REQUIREMENT ▸ Filter the listing and keep only the lines with the word "students".

▶

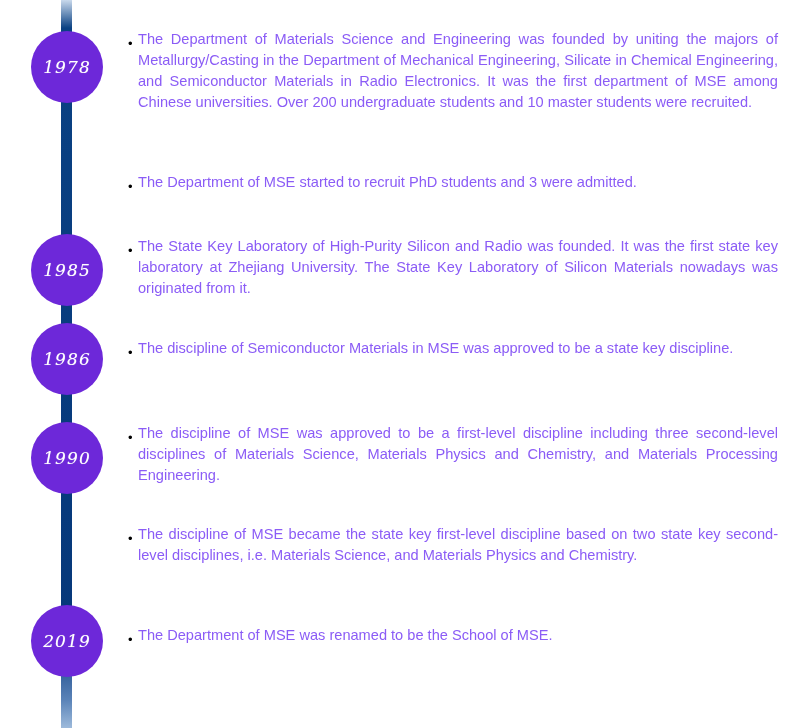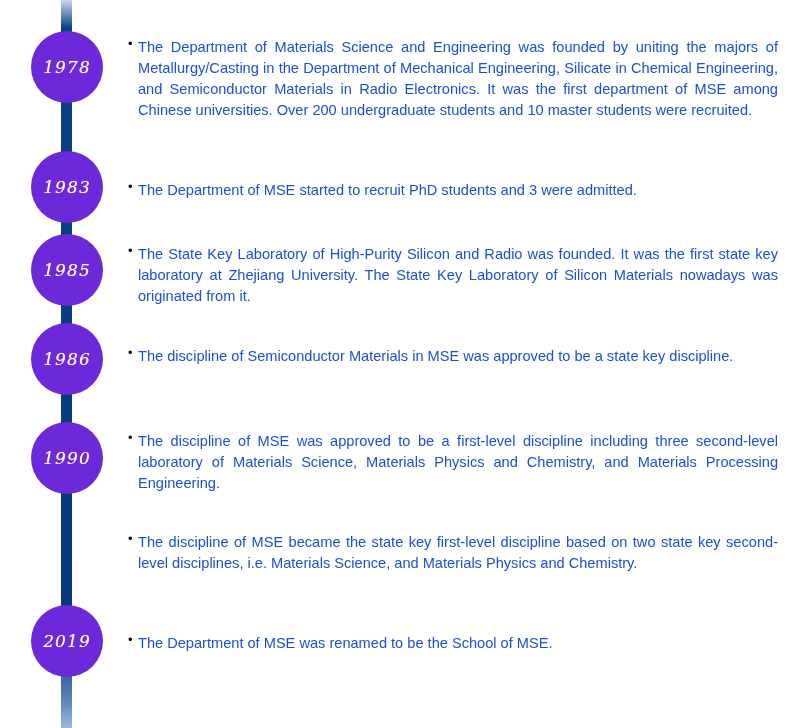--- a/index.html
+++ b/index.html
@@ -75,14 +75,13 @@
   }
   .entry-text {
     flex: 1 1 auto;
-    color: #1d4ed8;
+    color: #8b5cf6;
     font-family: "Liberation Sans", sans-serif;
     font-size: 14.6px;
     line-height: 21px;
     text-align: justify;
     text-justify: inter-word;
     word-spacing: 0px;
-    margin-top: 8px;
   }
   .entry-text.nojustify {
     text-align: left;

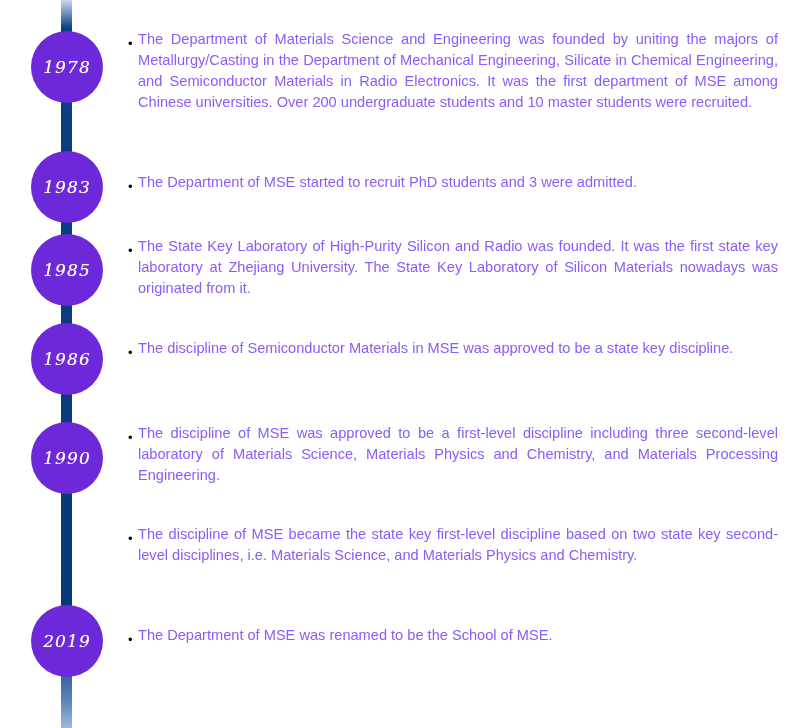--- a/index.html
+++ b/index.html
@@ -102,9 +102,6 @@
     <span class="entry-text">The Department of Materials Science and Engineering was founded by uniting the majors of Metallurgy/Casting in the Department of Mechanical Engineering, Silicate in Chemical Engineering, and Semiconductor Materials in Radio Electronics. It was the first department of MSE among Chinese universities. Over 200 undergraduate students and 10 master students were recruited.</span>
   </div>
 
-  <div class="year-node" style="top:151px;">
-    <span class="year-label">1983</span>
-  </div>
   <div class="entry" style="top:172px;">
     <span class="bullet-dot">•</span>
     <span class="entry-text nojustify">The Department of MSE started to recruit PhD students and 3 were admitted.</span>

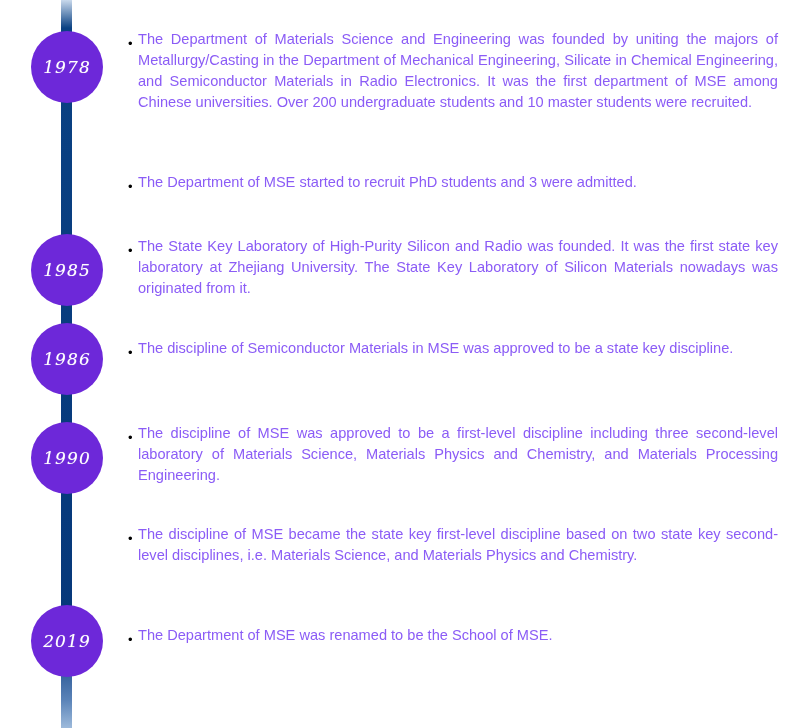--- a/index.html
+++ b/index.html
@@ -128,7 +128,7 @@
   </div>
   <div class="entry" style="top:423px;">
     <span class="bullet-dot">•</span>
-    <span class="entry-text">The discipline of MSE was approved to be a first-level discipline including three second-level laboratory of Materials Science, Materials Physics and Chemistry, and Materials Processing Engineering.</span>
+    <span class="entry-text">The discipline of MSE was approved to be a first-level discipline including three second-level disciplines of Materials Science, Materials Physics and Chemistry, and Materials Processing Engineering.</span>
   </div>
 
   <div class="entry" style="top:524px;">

◀

FINAL ANSWER ▸
     <span class="entry-text">The Department of Materials Science and Engineering was founded by uniting the majors of Metallurgy/Casting in the Department of Mechanical Engineering, Silicate in Chemical Engineering, and Semiconductor Materials in Radio Electronics. It was the first department of MSE among Chinese universities. Over 200 undergraduate students and 10 master students were recruited.</span>
     <span class="entry-text nojustify">The Department of MSE started to recruit PhD students and 3 were admitted.</span>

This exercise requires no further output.